Forse che si fosse a conoscenza di situazioni compromettenti all’interno degli organismi sportivi nazionali ed internazionali, come del resto più volte Donati ha lasciato intendere nelle sue dichiarazioni dei giorni scorsi, utilizzabili in qualche modo per superare eventuali intralci o resistenze al progetto?
Vi possono essere state ombre, nel modo di prospettarsi all’atleta, che possano far ipotizzare un plagio dello stesso?
5) Quale credibilità può ancora avere, alla luce della positività accertata dell’atleta e delle recenti dichiarazioni di Donati, quel memoriale costruito sull’ipotetico presupposto di chiedere uno sconto di pena, peraltro negato, ma col risultato del tutto evidente di appesantire, prima degli ultimi avvenimenti, la posizione degli imputati a Bolzano?
La grancassa mediatica attivata dai registi del "Progetto" ha abilmente concentrato l'attenzione della pubblica opinione sulla tesi del complotto ai danni di Alex Schwazer, distogliendola totalmente dalla valutazione di un uso strumentale della sua persona a fini diversi da quelli dichiarati, nel tentativo evidente di sfuggire agli interrogativo sovra esposti.
Alex Schwazer ha subito gravissimi danni dalla sovraesposizione mediatica alla quale è stato sottoposto e qualcuno, prima o poi dovrà risponderne.
Il turbinio di dichiarazioni, post factum, profuse a piene mani da Sandro Donati, ha creato grande confusione e turbamento, ingenerando perplessità e confusione nelle persone.
Noi non abbiamo elementi a sufficienza per esprimere un giudizio compiuto sulla vicenda, nè spetta a noi dipanare questa intricata matassa, ma il diritto di porre domande e di ottenere risposte sì, quello lo abbiamo.
Risposte che, ci auguriamo, in parte arrivino dalla sentenza dei giudici di Bolzano, nei quali abbiamo il dovere di porre totale fiducia, ma va da sè che, dopo quanto accaduto, il castello di accuse costruito sulle parole di AS e di eventuali consulenze rese da altri in stato di “conflitto di interessi” traballa paurosamente.

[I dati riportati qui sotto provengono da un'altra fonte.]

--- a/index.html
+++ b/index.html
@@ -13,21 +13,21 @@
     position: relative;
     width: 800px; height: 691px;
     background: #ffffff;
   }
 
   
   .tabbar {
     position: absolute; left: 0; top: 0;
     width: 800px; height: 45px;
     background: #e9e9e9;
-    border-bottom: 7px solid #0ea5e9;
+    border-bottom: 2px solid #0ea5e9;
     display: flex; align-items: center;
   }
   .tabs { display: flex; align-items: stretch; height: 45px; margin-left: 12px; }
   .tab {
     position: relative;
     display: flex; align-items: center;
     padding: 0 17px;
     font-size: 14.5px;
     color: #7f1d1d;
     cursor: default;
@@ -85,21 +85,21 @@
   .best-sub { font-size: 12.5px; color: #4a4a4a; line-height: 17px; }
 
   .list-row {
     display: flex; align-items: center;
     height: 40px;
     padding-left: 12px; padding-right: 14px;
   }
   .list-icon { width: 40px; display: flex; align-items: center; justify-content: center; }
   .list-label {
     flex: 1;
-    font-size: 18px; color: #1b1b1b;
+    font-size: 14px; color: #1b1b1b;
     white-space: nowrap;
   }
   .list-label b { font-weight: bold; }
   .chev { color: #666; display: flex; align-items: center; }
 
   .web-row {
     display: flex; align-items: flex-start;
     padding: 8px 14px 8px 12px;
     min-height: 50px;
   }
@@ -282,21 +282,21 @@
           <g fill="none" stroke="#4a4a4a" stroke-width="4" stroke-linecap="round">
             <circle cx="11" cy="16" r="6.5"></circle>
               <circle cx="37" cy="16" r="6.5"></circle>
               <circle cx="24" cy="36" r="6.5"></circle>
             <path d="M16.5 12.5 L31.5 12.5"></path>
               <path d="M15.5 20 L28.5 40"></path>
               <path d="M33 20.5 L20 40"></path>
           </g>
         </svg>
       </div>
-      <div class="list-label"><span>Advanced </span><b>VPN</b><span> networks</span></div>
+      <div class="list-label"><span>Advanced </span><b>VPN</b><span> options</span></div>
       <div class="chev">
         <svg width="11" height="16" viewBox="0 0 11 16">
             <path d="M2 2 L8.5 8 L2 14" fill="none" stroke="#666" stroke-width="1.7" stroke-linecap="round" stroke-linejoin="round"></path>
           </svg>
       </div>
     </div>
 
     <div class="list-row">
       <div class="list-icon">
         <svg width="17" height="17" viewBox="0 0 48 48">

Del resto è ormai a tutti chiaro che alla base delle recenti vicissitudini giudiziarie del movimento atletico italiano, nate dall’inchiesta Olimpia (Staffetta di Barcellona, Wherabouts e Processo ai tre funzionari Fidal in corso), vi sia stata una precisa strategia finalizzata a squassare l’atletica italiana, con una “grande retata”.

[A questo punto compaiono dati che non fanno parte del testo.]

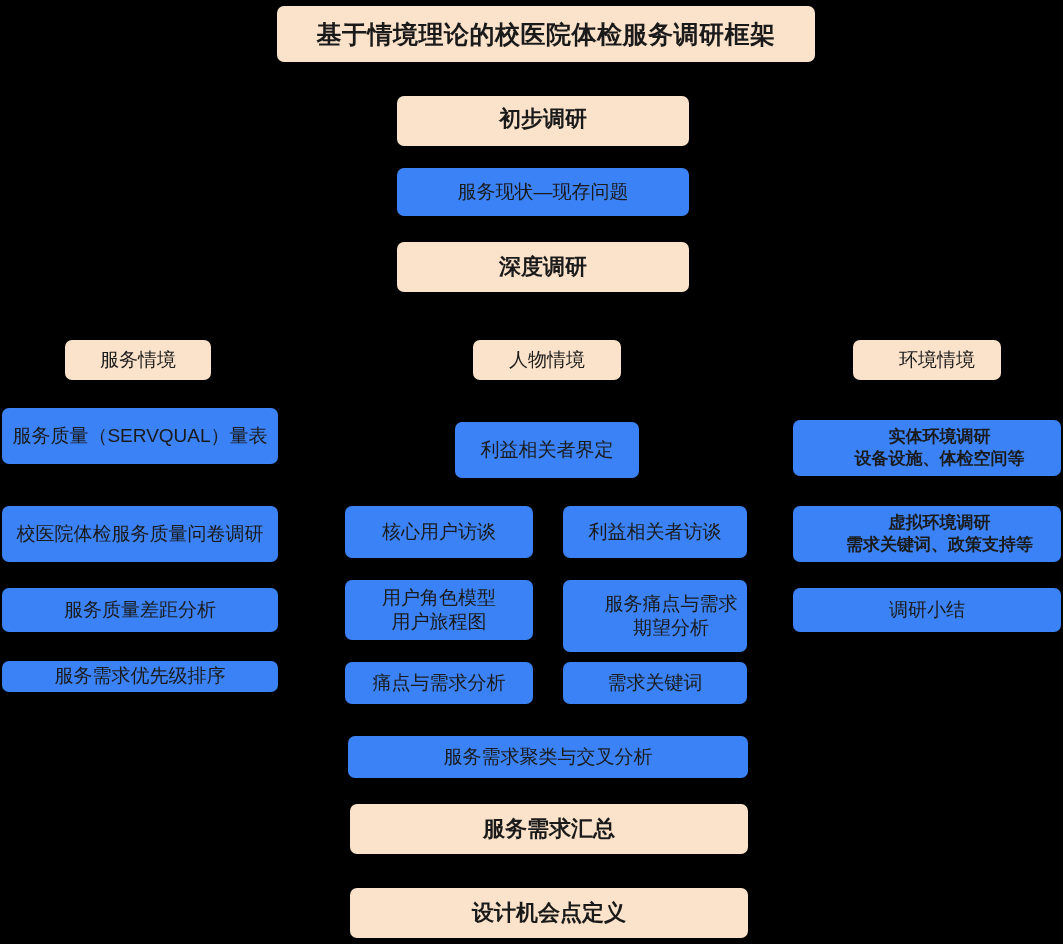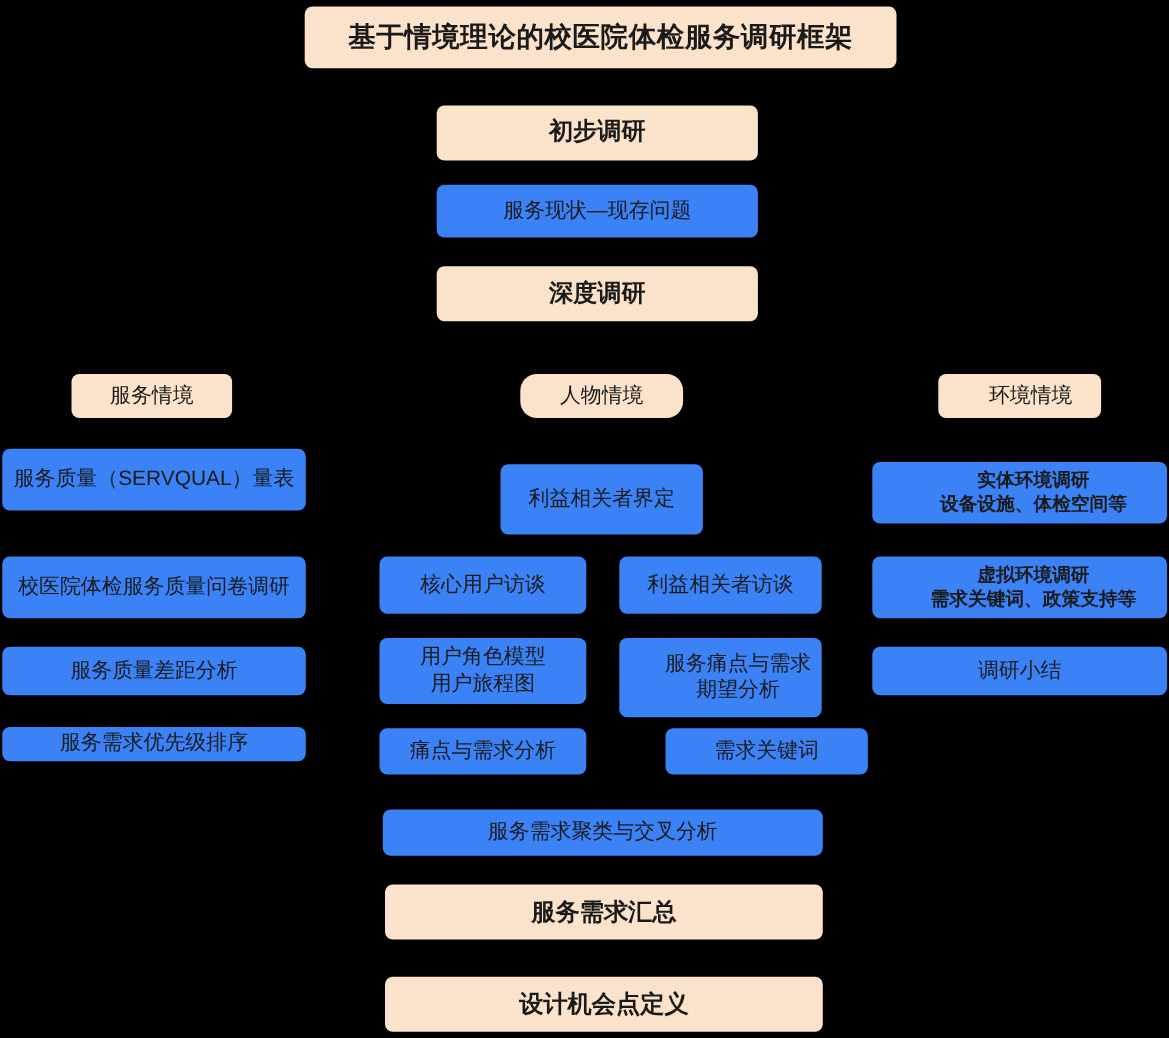--- a/index.html
+++ b/index.html
@@ -61,47 +61,47 @@
   <div class="node peach title" style="left:277px; top:6px; width:538px; height:56px;">基于情境理论的校医院体检服务调研框架</div>
 
   <div class="node peach big" style="left:397px; top:96px; width:292px; height:50px;font-family:Liberation Mono, monospace;">初步调研</div>
 
   <div class="node white mid" style="left:397px; top:168px; width:292px; height:48px;">服务现状—现存问题</div>
 
   <div class="node peach big" style="left:397px; top:242px; width:292px; height:50px;">深度调研</div>
 
   <div class="node peach mid" style="left:65px; top:340px; width:146px; height:40px;">服务情境</div>
 
-  <div class="node peach mid" style="left:473px; top:340px; width:148px; height:40px;border-radius:15px;">人物情境</div>
+  <div class="node peach mid" style="left:473px; top:340px; width:148px; height:40px;">人物情境</div>
 
   <div class="node peach mid" style="left:853px; top:340px; width:148px; height:40px;padding-left:28px;">环境情境</div>
 
   <div class="node white mid" style="left:2px; top:408px; width:276px; height:56px;">服务质量（SERVQUAL）量表</div>
 
   <div class="node white mid" style="left:2px; top:506px; width:276px; height:56px;">校医院体检服务质量问卷调研</div>
 
   <div class="node white mid" style="left:2px; top:588px; width:276px; height:44px;">服务质量差距分析</div>
 
   <div class="node white mid" style="left:2px; top:661px; width:276px; height:31px;">服务需求优先级排序</div>
 
-  <div class="node white mid" style="left:455px; top:422px; width:184px; height:64px;">利益相关者界定</div>
+  <div class="node white mid" style="left:455px; top:422px; width:184px; height:56px;">利益相关者界定</div>
 
   <div class="node white mid" style="left:345px; top:506px; width:188px; height:52px;">核心用户访谈</div>
 
   <div class="node white mid" style="left:563px; top:506px; width:184px; height:52px;">利益相关者访谈</div>
 
   <div class="node white mid" style="left:345px; top:580px; width:188px; height:60px;">用户角色模型
 用户旅程图</div>
 
   <div class="node white mid" style="left:563px; top:580px; width:184px; height:72px;padding-left:40px;">服务痛点与需求
 期望分析</div>
 
   <div class="node white mid" style="left:345px; top:662px; width:188px; height:42px;">痛点与需求分析</div>
 
-  <div class="node white mid" style="left:563px; top:662px; width:184px; height:42px;margin-left:42px;">需求关键词</div>
+  <div class="node white mid" style="left:563px; top:662px; width:184px; height:42px;">需求关键词</div>
 
   <div class="node white mid" style="left:348px; top:736px; width:400px; height:42px;">服务需求聚类与交叉分析</div>
 
   <div class="node peach big" style="left:350px; top:804px; width:398px; height:50px;">服务需求汇总</div>
 
   <div class="node peach big" style="left:350px; top:888px; width:398px; height:50px;">设计机会点定义</div>
 
   <div class="node white smallb" style="left:793px; top:420px; width:268px; height:56px;">实体环境调研
 设备设施、体检空间等</div>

Chiara la strategia, chiarissimo l’obiettivo, ma la “grande retata” più volte annunciata ai suoi dal guru dell’antidoping a chiacchiere, alla fine non c’è stata e tutto lascia pensare che, alla fine, nella rete ci sia finito lui.
Che
l’ispiratore di questa strategia basata sulla cultura del sospetto,
vittima egli stesso, oggi, del proprio sospettare di tutto e di tutti
sia in grossa difficoltà, al punto di dover richiamare su di sè
l’attenzione in un drammatico crescendo di dichiarazioni alla stampa,
deve farci considerare se non sia venuta l’ora di staccare la spina e
togliere i riflettori sull’intera vicenda che lo vede protagonista,
lasciando lavorare chi di dovere.
Chi è preposto a fare chiarezza la faccia bene e presto. Questo ci attendiamo.